Sur le plan académique, plusieurs partenariats nationaux ont été noués, permettant des doubles diplômes ou des parcours d’excellence, notamment avec GEM Alpine Business School ou dans le cadre du « Parcours Talents », destiné aux élèves boursiers visant les grands corps techniques de l’État.

Côté entreprises, l’école a développé un réseau de plus de 140 partenariats actifs, s’appuyant sur 13 chaires d’enseignement et de recherche, en lien avec des acteurs industriels majeurs.

Ces collaborations visent à connecter étroitement la formation aux enjeux technologiques et économiques actuels.

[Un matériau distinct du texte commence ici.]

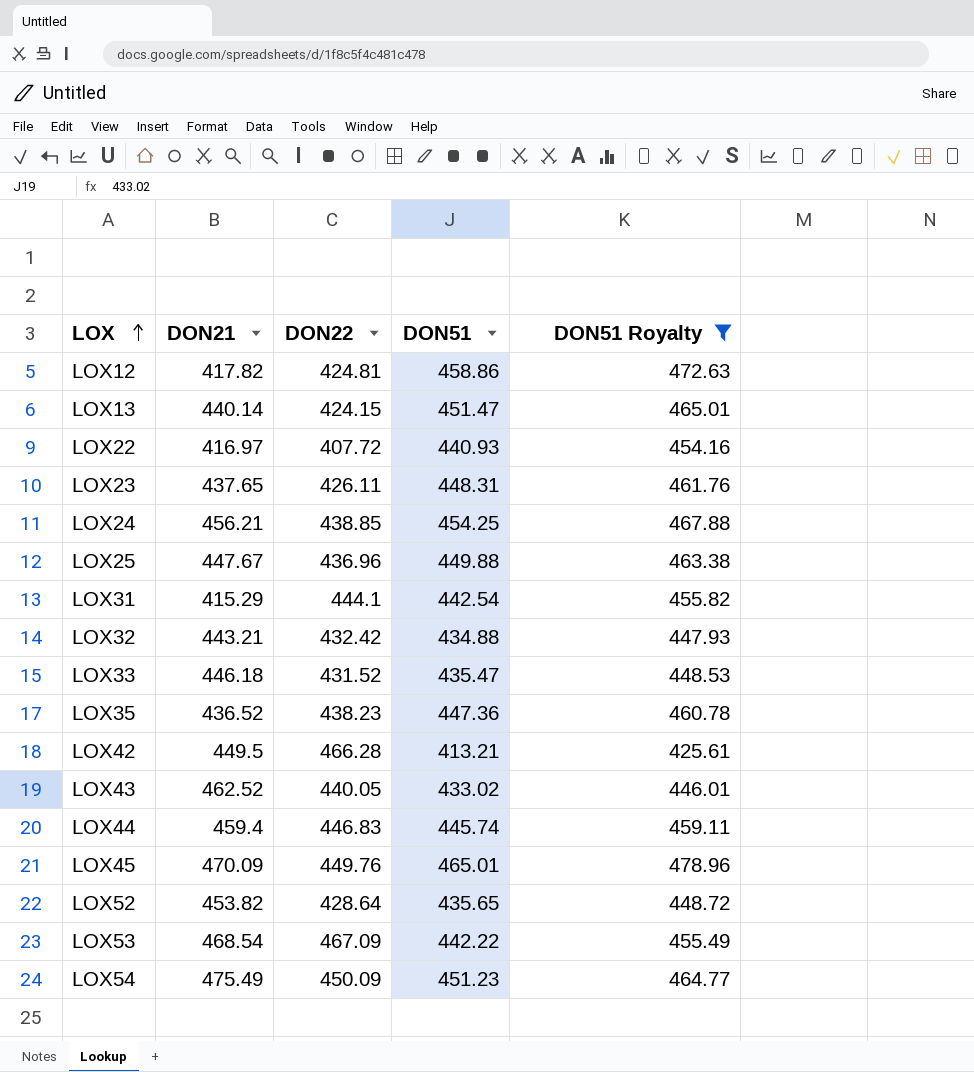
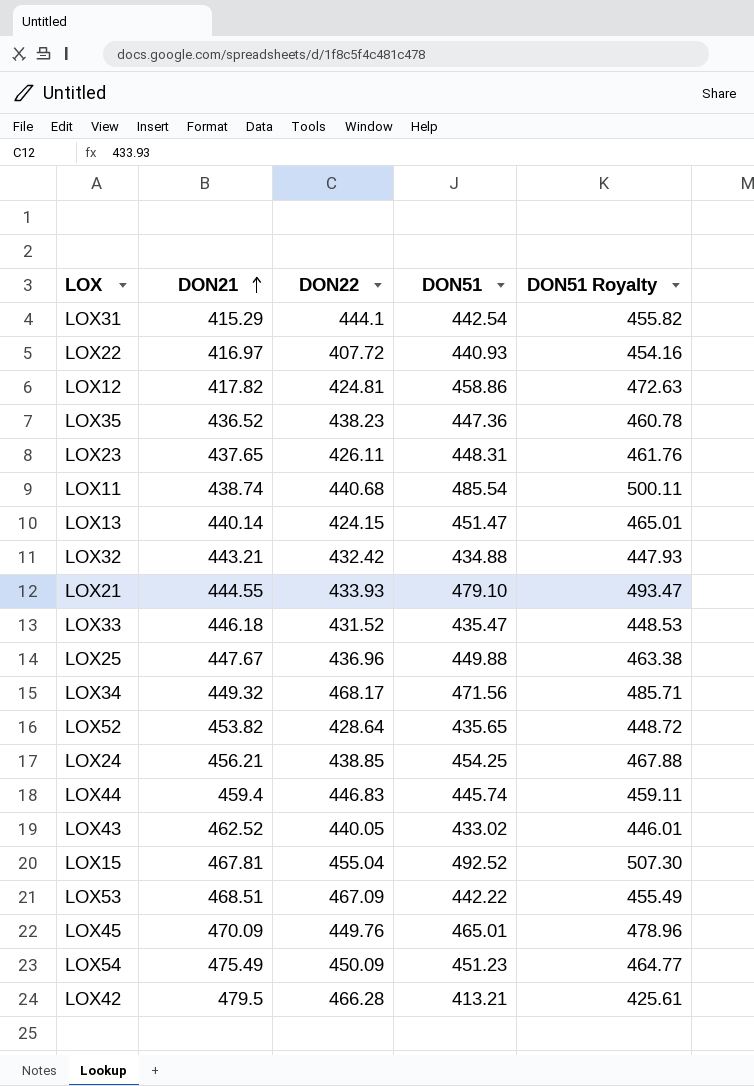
filter: DON51 Royalty <= 478.96 -> none
row order: LOX ascending -> DON21 ascending
LOX53 | DON21: 468.54 -> 468.51
LOX42 | DON21: 449.5 -> 479.5

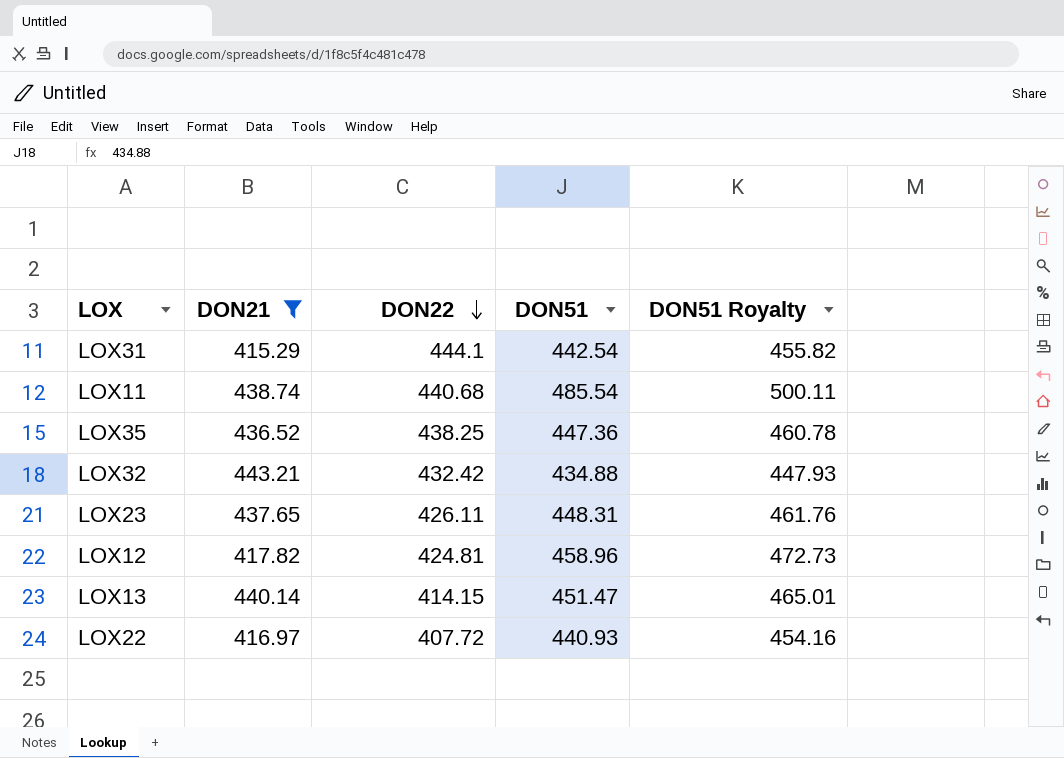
filter: none -> DON21 <= 443.21
row order: DON21 ascending -> DON22 descending
LOX35 | DON22: 438.23 -> 438.25
LOX12 | DON51: 458.86 -> 458.96
LOX12 | DON51 Royalty: 472.63 -> 472.73
LOX13 | DON22: 424.15 -> 414.15

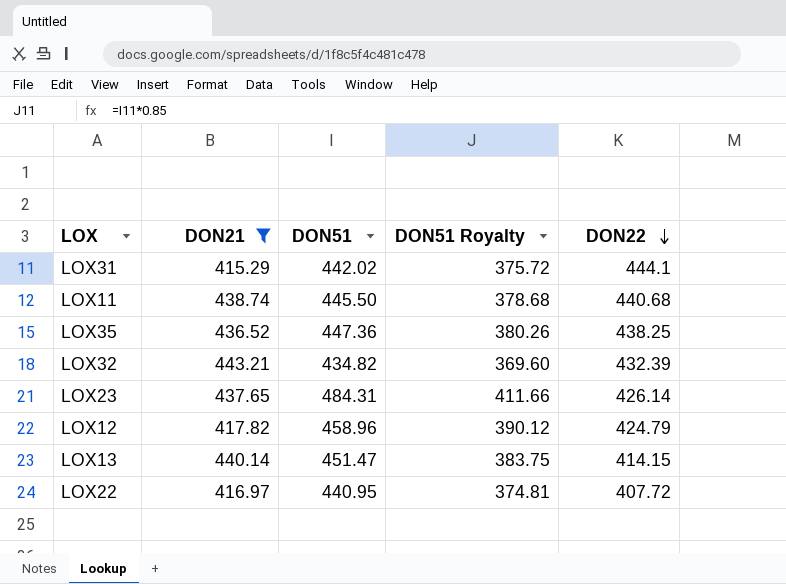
column DON51 Royalty | formula: [DON51] * 1.03 -> [DON51] * 0.85
column DON22 | position: 3 -> 5
LOX31 | DON51: 442.54 -> 442.02
LOX11 | DON51: 485.54 -> 445.50
LOX32 | DON51: 434.88 -> 434.82
LOX32 | DON22: 432.42 -> 432.39
LOX23 | DON51: 448.31 -> 484.31
LOX23 | DON22: 426.11 -> 426.14
LOX12 | DON22: 424.81 -> 424.79
LOX22 | DON51: 440.93 -> 440.95

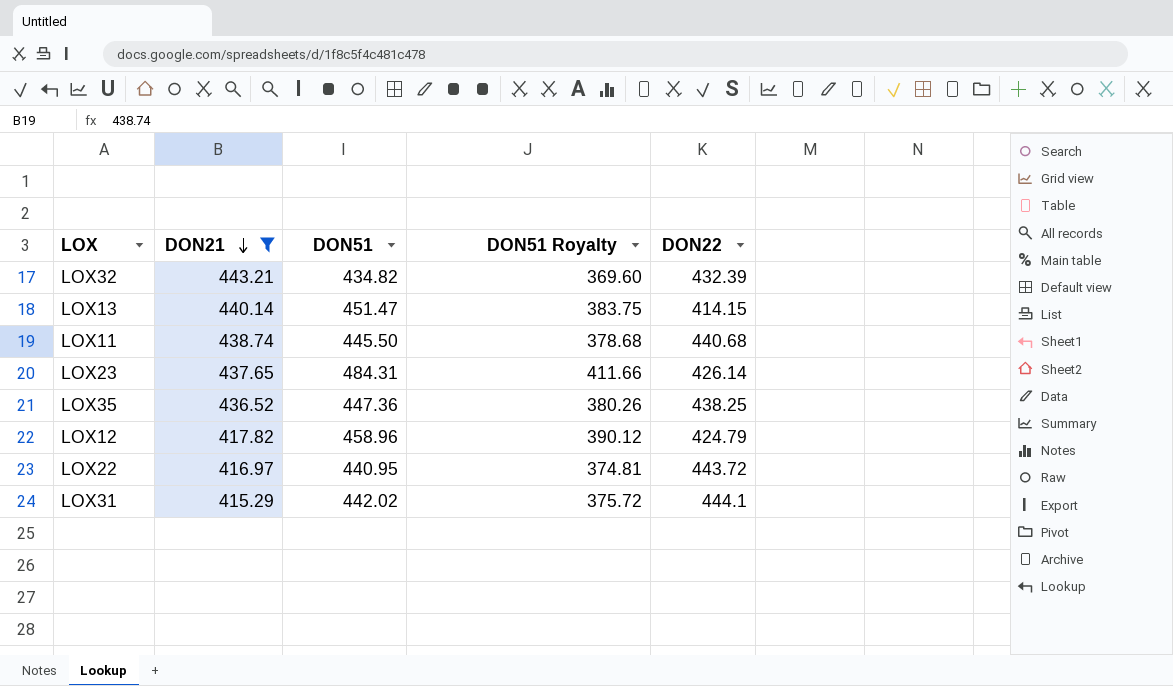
row order: DON22 descending -> DON21 descending
LOX22 | DON22: 407.72 -> 443.72

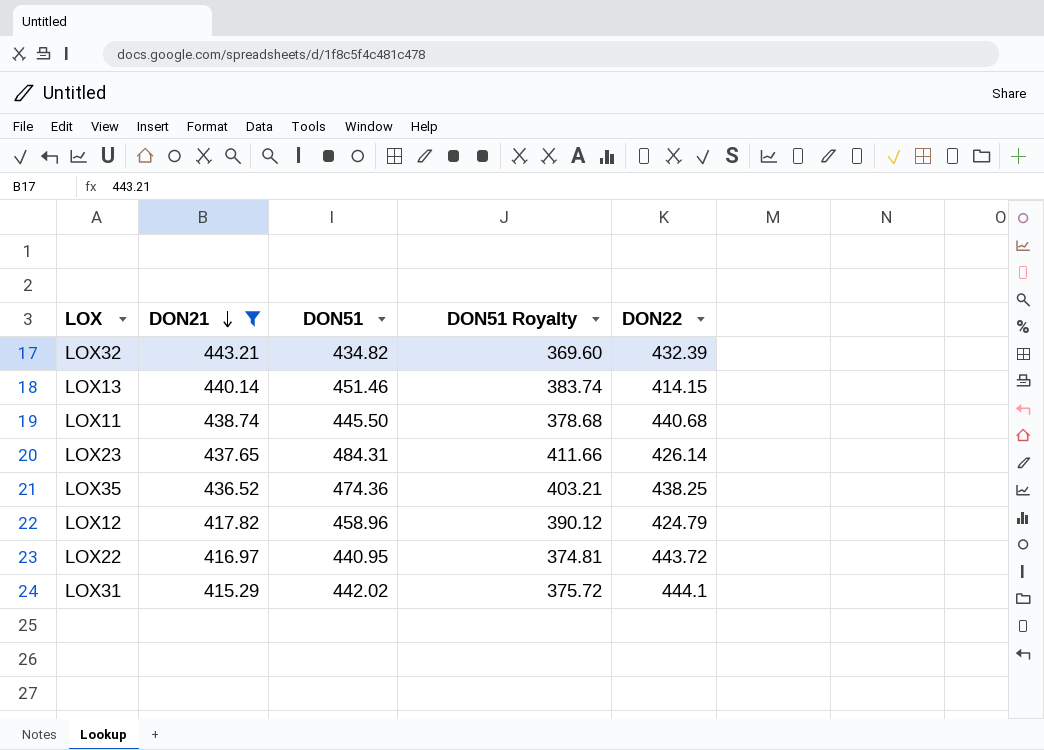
LOX13 | DON51: 451.47 -> 451.46
LOX13 | DON51 Royalty: 383.75 -> 383.74
LOX35 | DON51: 447.36 -> 474.36
LOX35 | DON51 Royalty: 380.26 -> 403.21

Une internationalisation progressive

Sans viser une internationalisation de masse, l’ESIEE Paris développe une stratégie ciblée. Des accords ont été conclus, notamment avec BEM Tech au Sénégal, permettant à des étudiants issus de formations partenaires d’intégrer directement le cycle ingénieur. La fusion avec l’ESIPE permettra de mutualiser les services internationaux et d’élargir les partenariats.

Parallèlement, l’école accroît la part d’enseignements dispensés en anglais. Certaines filières, notamment en intelligence artificielle et cybersécurité, sont déjà proposées entièrement en anglais. L’objectif de l’école est de proposer, d’ici 2027, un semestre entièrement dispensé en anglais dans dix filières.

Former l'ingénieur à l'ère de l'IA

Face aux transformations induites par l’intelligence artificielle, l’ESIEE Paris mise sur une approche prospective. Son conseil scientifique, présidé par Yann Le Cun (Prix Turing 2025), pionnier du deep learning et alumni de l’ESIEE Paris, oriente la stratégie en matière d’intelligence artificielle et accompagne la réforme des programmes. Le conseil scientifique comprend également des personnalités de renom comme Cédric Villani, mathématicien et ancien député ou encore Sylvie Retailleau (ex-ministre de l’Enseignement supérieur et de la Recherche).

L’innovation pédagogique et scientifique reste au cœur de la stratégie de l’école. L’ESIEE Paris a notamment lancé un observatoire des carrières et des métiers afin d’anticiper l’évolution des compétences et développe des travaux de recherche sur l’impact des IA génératives dans l’enseignement supérieur, interrogeant notamment le risque de fracture numérique entre étudiants. L’objectif est de former des ingénieurs capables de maîtriser des outils d’IA tout en développant leur esprit scientifique.